Depuis le début des manifestations le 18 septembre, trois personnes sont mortes, selon la chercheuse, dont une femme âgée atteinte par des gaz lacrymogènes tirés depuis des hélicoptères sur des communautés autochtones. « Cela ne s'est jamais produit en Équateur. Le mouvement autochtone n'a pas d'armes. Et maintenant, Noboa tente de faire passer tous les manifestants pour des terroristes », dénonce-t-elle.
Selon la Confédération des nationalités autochtones de l'Équateur (CONAIE), l'une des personnes tuées depuis le début des mobilisations est Efraín Fuérez, un dirigeant autochtone de 46 ans, abattu lors d'une manifestation à Pinsaqui, dans la province d'Imbabura. L'organisation a également signalé la mort de Rosa Elena Paqui, 61 ans, victime d'inhalation de gaz lacrymogène, et de José Guamán, un agriculteur de 30 ans, tué par balle à Otavalo.
Troya rappelle que le président a déclaré un prétendu « conflit armé interne » dans le pays il y a un an et demi, ce qui a servi de justification pour assimiler les manifestants à des narcotrafiquants et intensifier la répression militaire. « Il essaie de dire que tous ceux qui manifestent sont soit des terroristes, soit des narcotrafiquants, et qu'il n'y a donc pas lieu d'engager un dialogue, juste de la répression », affirme-t-elle.

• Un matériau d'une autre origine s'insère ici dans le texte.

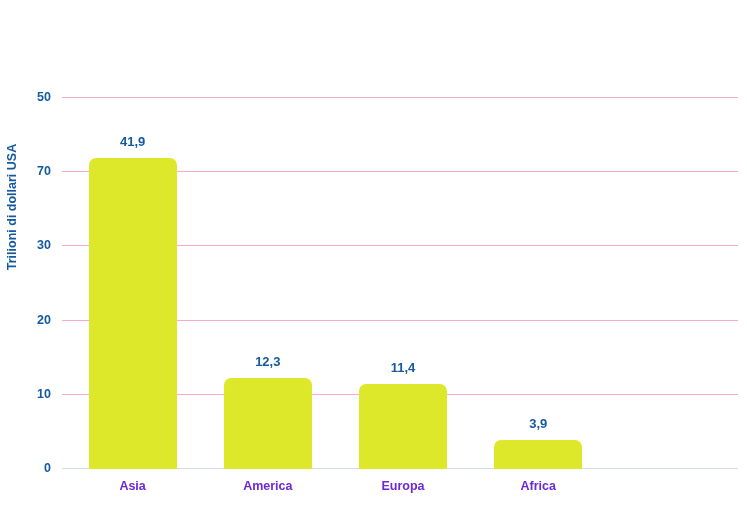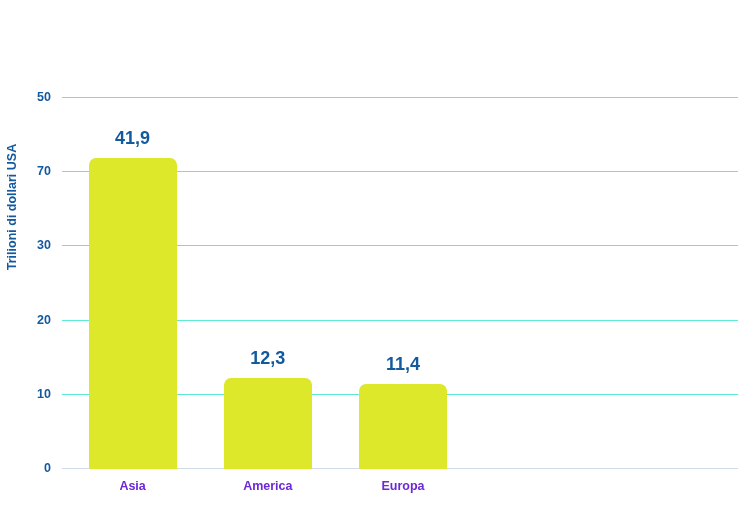"50" .gridline { background: #5eead4 -> #f9a8d4 }
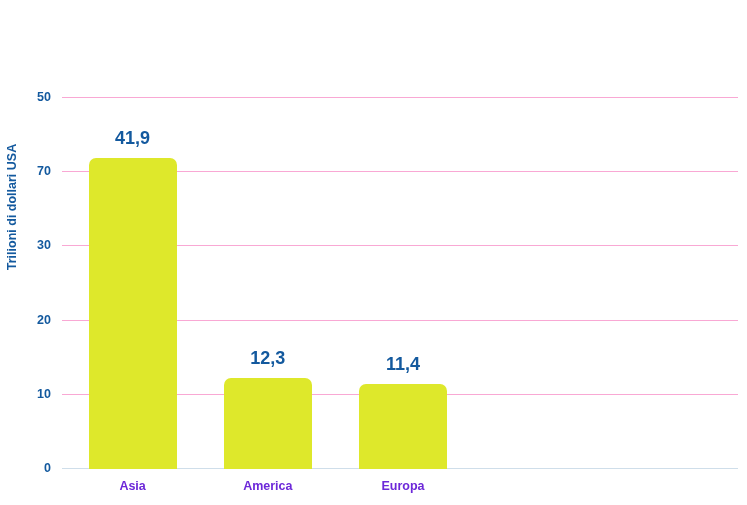"41,9" .bar-value { font-size: 18px -> 13px }
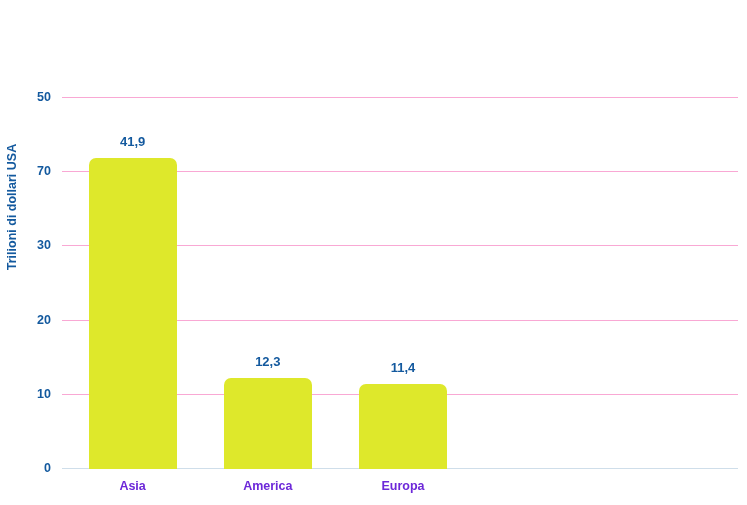"3,9" div.bar-slot { html: none -> <div> <div></div> <div>3,9</div> <div>Africa</div> </div> }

La chercheuse a également contextualisé la montée de la violence dans le pays. « L'Équateur figurait parmi les trois pays les plus sûrs du continent lorsque [l'ancien président Rafael] Correa a quitté ses fonctions, avec cinq homicides pour 100 000 habitants. Aujourd'hui, ce chiffre atteint près de 50 », a-t-elle comparé. Selon elle, la hausse de la criminalité a servi de prétexte à la militarisation. « Cette hausse de la criminalité est la justification dont Noboa a besoin pour justifier l'autoritarisme, la violence et la militarisation », affirme-t-elle.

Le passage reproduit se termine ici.